_Work order:_
Go through the records and copy each line where the string "spec" occurs.

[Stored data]
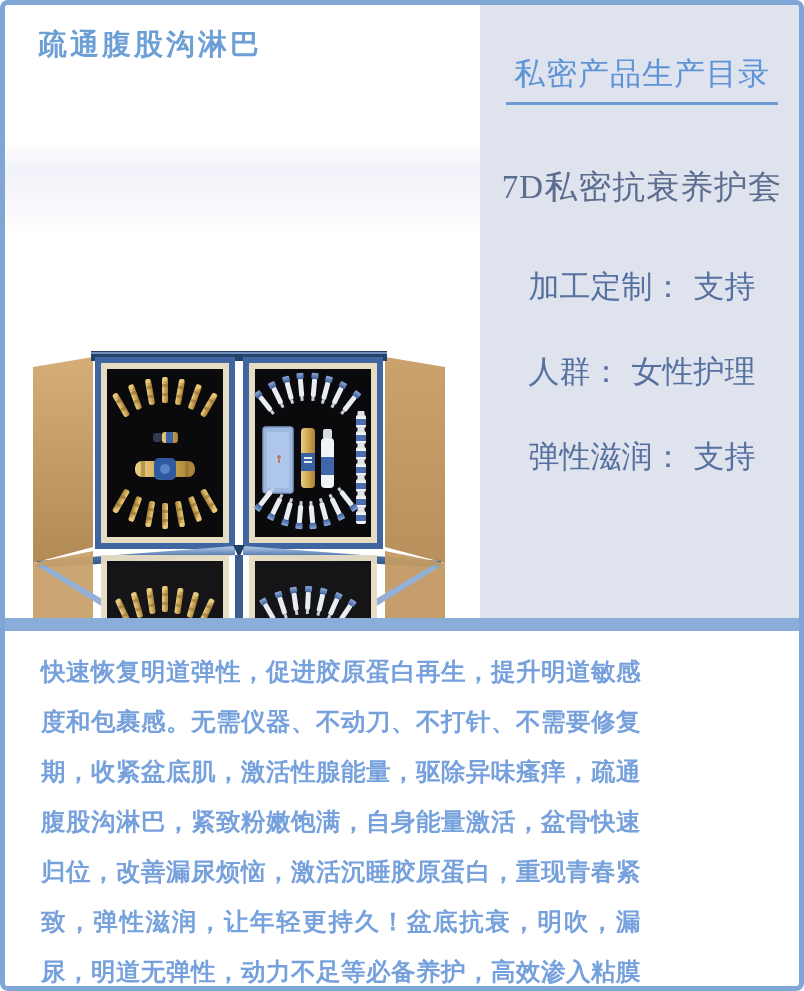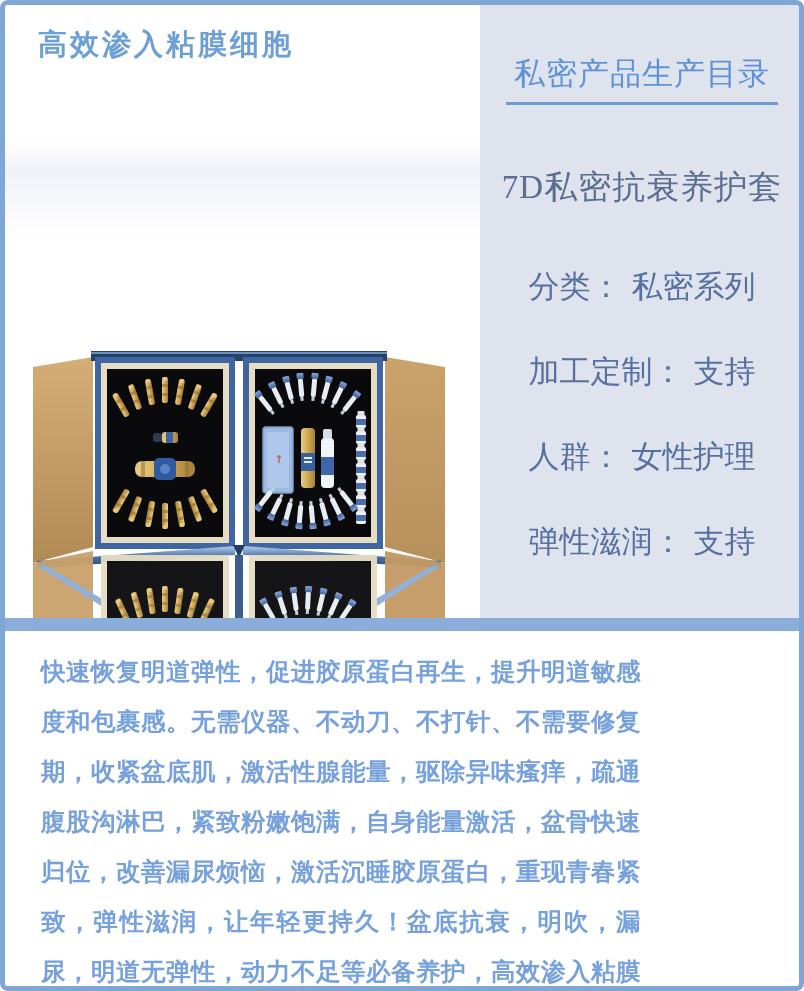--- a/index.html
+++ b/index.html
@@ -107,21 +107,21 @@
     text-align: justify;
     letter-spacing: 0.5px;
   }
 </style>
 </head>
 <body>
 
 <div class="page">
 
   <div class="left-col">
-    <div class="company-name">高效渗入粘膜细胞</div>
+    <div class="company-name">疏通腹股沟淋巴</div>
 
     <svg class="product-photo" viewBox="0 0 420 273" xmlns="http://www.w3.org/2000/svg" aria-hidden="true">
       <defs>
         <linearGradient id="gTan" x1="0" y1="0" x2="0" y2="1">
           <stop offset="0" stop-color="#d4ad77"></stop>
             <stop offset="1" stop-color="#b28a55"></stop>
         </linearGradient>
         <linearGradient id="gTanR" x1="0" y1="0" x2="0" y2="1">
           <stop offset="0" stop-color="#c9a26c"></stop>
             <stop offset="1" stop-color="#b8905b"></stop>
@@ -280,23 +280,20 @@
   <div class="right-panel">
     <div class="catalog-header">
       <div class="catalog-title">私密产品生产目录</div>
       <div class="title-underline"></div>
     </div>
 
     <div class="product-name">7D私密抗衰养护套</div>
 
     <div class="spec-list">
       <div class="spec-row">
-        <span class="spec-label">分类：</span><span class="spec-value">私密系列</span>
-      </div>
-      <div class="spec-row">
         <span class="spec-label">加工定制：</span><span class="spec-value">支持</span>
       </div>
       <div class="spec-row">
         <span class="spec-label">人群：</span><span class="spec-value">女性护理</span>
       </div>
       <div class="spec-row">
         <span class="spec-label">弹性滋润：</span><span class="spec-value">支持</span>
       </div>
     </div>
   </div>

_Exercise output:_
     <div class="spec-list">
       <div class="spec-row">
-        <span class="spec-label">分类：</span><span class="spec-value">私密系列</span>
-      <div class="spec-row">
         <span class="spec-label">加工定制：</span><span class="spec-value">支持</span>
       <div class="spec-row">
         <span class="spec-label">人群：</span><span class="spec-value">女性护理</span>
       <div class="spec-row">
         <span class="spec-label">弹性滋润：</span><span class="spec-value">支持</span>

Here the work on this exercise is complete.